In 1907, the head librarian, Nicholson, had begun a project to revise the catalogue of printed books. In 1909, the prime minister of Nepal, Chandra Shum Shere, donated a large collection of Sanskrit literature to the library.

In 1911, the Copyright Act (now superseded by the Legal Deposit Libraries Act 2003) continued the Stationers' agreement by making the Bodleian one of the six (at that time) libraries covering legal deposit in the United Kingdom where a copy of each published book must be deposited.

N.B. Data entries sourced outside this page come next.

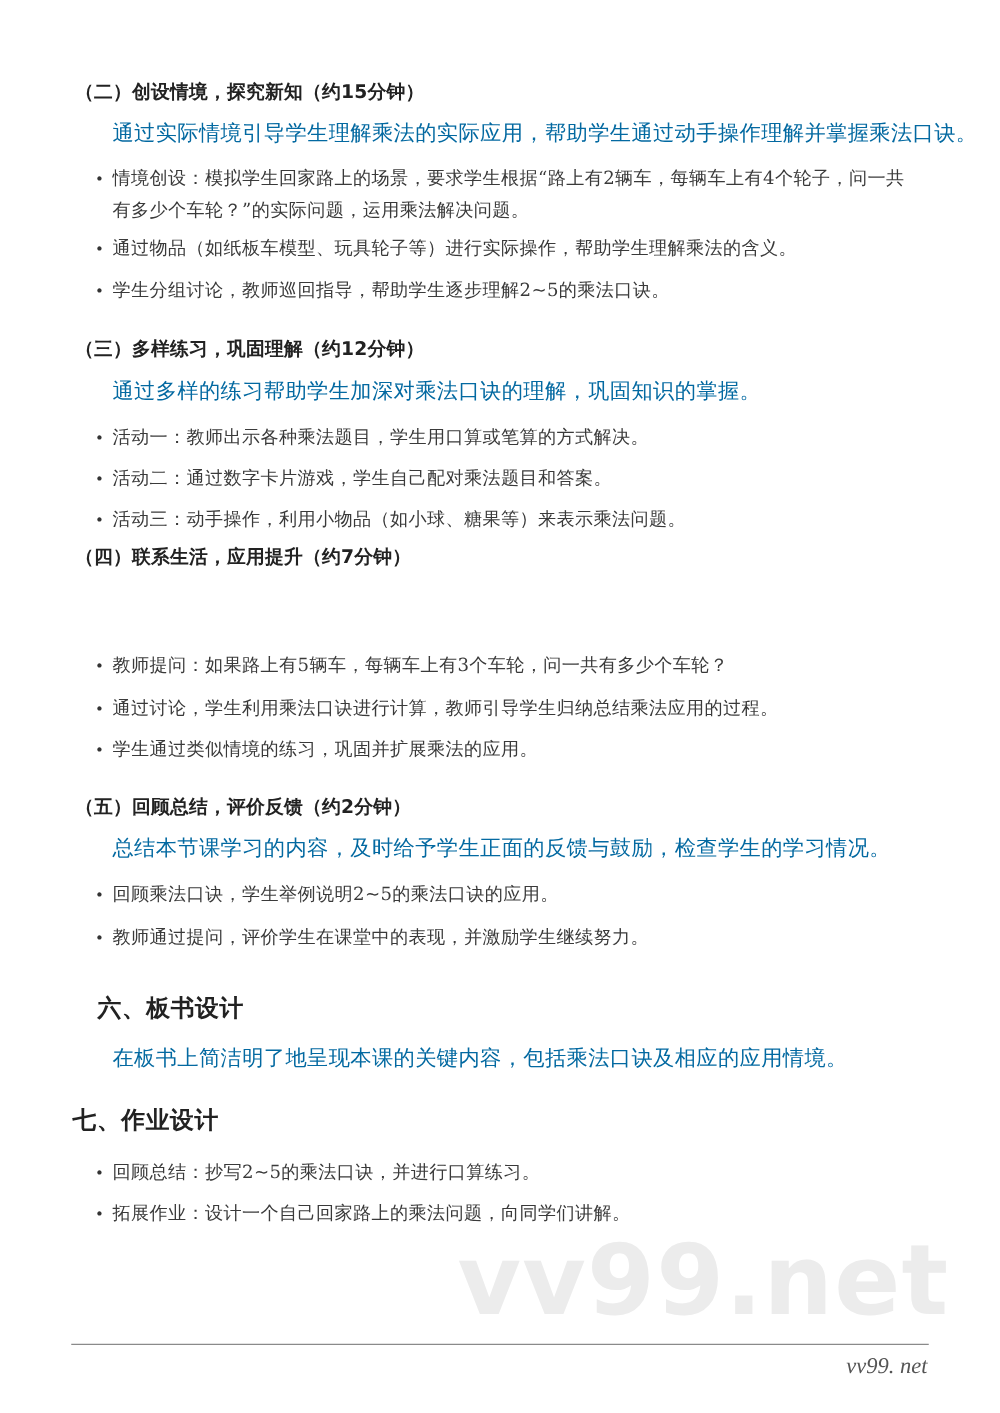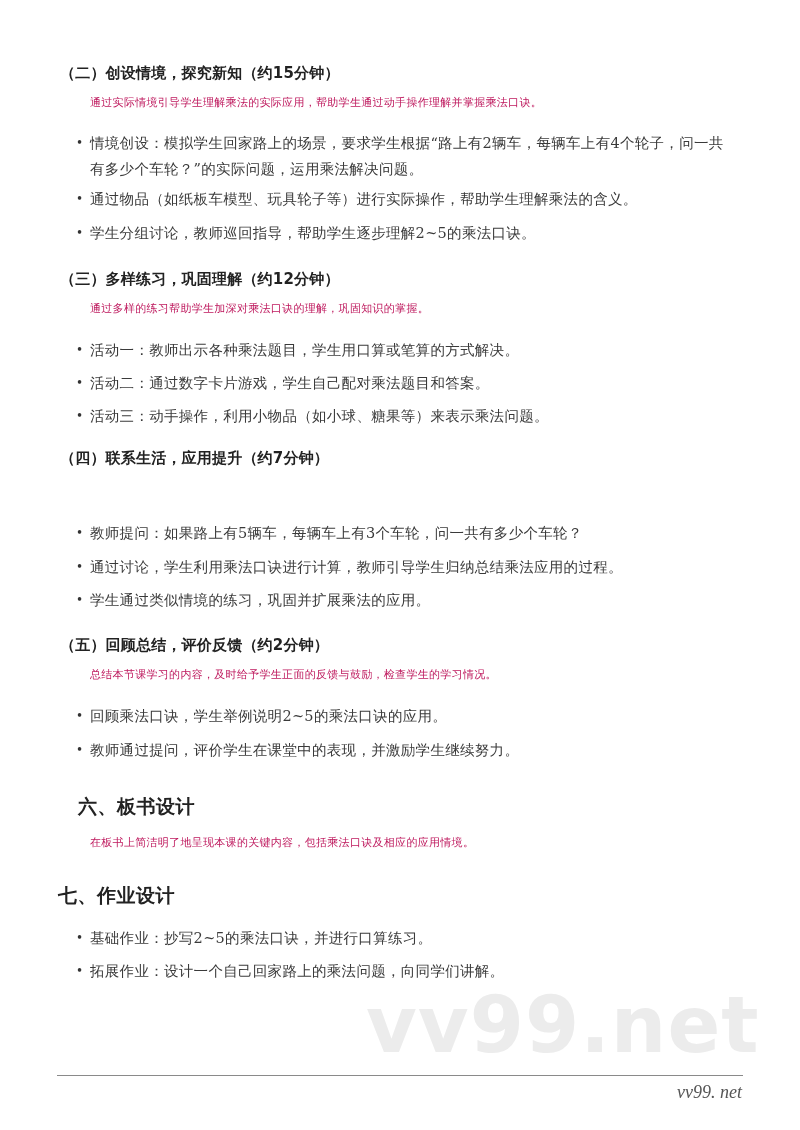--- a/index.html
+++ b/index.html
@@ -28,22 +28,22 @@
       font-family: "DejaVu Sans", "Liberation Sans", sans-serif;
       font-weight: bold;
       font-size: 15px;
       color: #222222;
       letter-spacing: 0.2px;
       white-space: nowrap;
     }
     .para {
       position: absolute;
       left: 90px;
-      font-size: 11px;
-      color: #be185d;
+      font-size: 17px;
+      color: #0369a1;
       white-space: nowrap;
       letter-spacing: 0.3px;
     }
     .bullet {
       position: absolute;
       left: 76px;
       width: 660px;
       font-size: 14.5px;
       color: #3a3a3a;
       line-height: 26px;
@@ -133,21 +133,21 @@
   </div>
   <div class="bullet" style="top:370px;">
     <span class="dot">•</span>
     <span class="txt">活动二：通过数字卡片游戏，学生自己配对乘法题目和答案。</span>
   </div>
   <div class="bullet" style="top:403px;">
     <span class="dot">•</span>
     <span class="txt">活动三：动手操作，利用小物品（如小球、糖果等）来表示乘法问题。</span>
   </div>
 
-  <div class="subhead" style="top:449px;">（四）联系生活，应用提升（约7分钟）</div>
+  <div class="subhead" style="top:436px;">（四）联系生活，应用提升（约7分钟）</div>
 
   <div class="bullet" style="top:520px;">
     <span class="dot">•</span>
     <span class="txt">教师提问：如果路上有5辆车，每辆车上有3个车轮，问一共有多少个车轮？</span>
   </div>
   <div class="bullet" style="top:554px;">
     <span class="dot">•</span>
     <span class="txt">通过讨论，学生利用乘法口诀进行计算，教师引导学生归纳总结乘法应用的过程。</span>
   </div>
   <div class="bullet" style="top:587px;">
@@ -166,21 +166,21 @@
     <span class="dot">•</span>
     <span class="txt">教师通过提问，评价学生在课堂中的表现，并激励学生继续努力。</span>
   </div>
 
   <div class="h2" style="top:794px;margin-left:20px;">六、板书设计</div>
   <div class="para" style="top:835px;">在板书上简洁明了地呈现本课的关键内容，包括乘法口诀及相应的应用情境。</div>
 
   <div class="h2" style="top:883px;">七、作业设计</div>
   <div class="bullet" style="top:925px;">
     <span class="dot">•</span>
-    <span class="txt">基础作业：抄写2~5的乘法口诀，并进行口算练习。</span>
+    <span class="txt">回顾总结：抄写2~5的乘法口诀，并进行口算练习。</span>
   </div>
   <div class="bullet" style="top:958px;">
     <span class="dot">•</span>
     <span class="txt">拓展作业：设计一个自己回家路上的乘法问题，向同学们讲解。</span>
   </div>
 
   <div class="watermark">vv99.net</div>
 
   <div class="footer-line"></div>
   <div class="footer-text">vv99. net</div>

Between 1909 and 1912, an underground bookstack was constructed beneath the Radcliffe Camera and Radcliffe Square, known since 2011 as the Gladstone Link. In 1914, the total number of books in the library's collections exceeded 1 million. By 1915, only one quarter of the revised catalogue had been completed, a task made more difficult by library staff going into the war effort, either serving in the armed forces or volunteering to serve in the hospitals. In July 1915, the most valuable books had been moved into a secret location due to a fear that Oxford would be bombed, and a volunteer fire brigade was trained and ready, but Oxford escaped the First World War without being bombed. By the 1920s, the Library needed further expansion space, and in 1937 building work began on the New Bodleian building, opposite the Clarendon Building on the northeast corner of Broad Street.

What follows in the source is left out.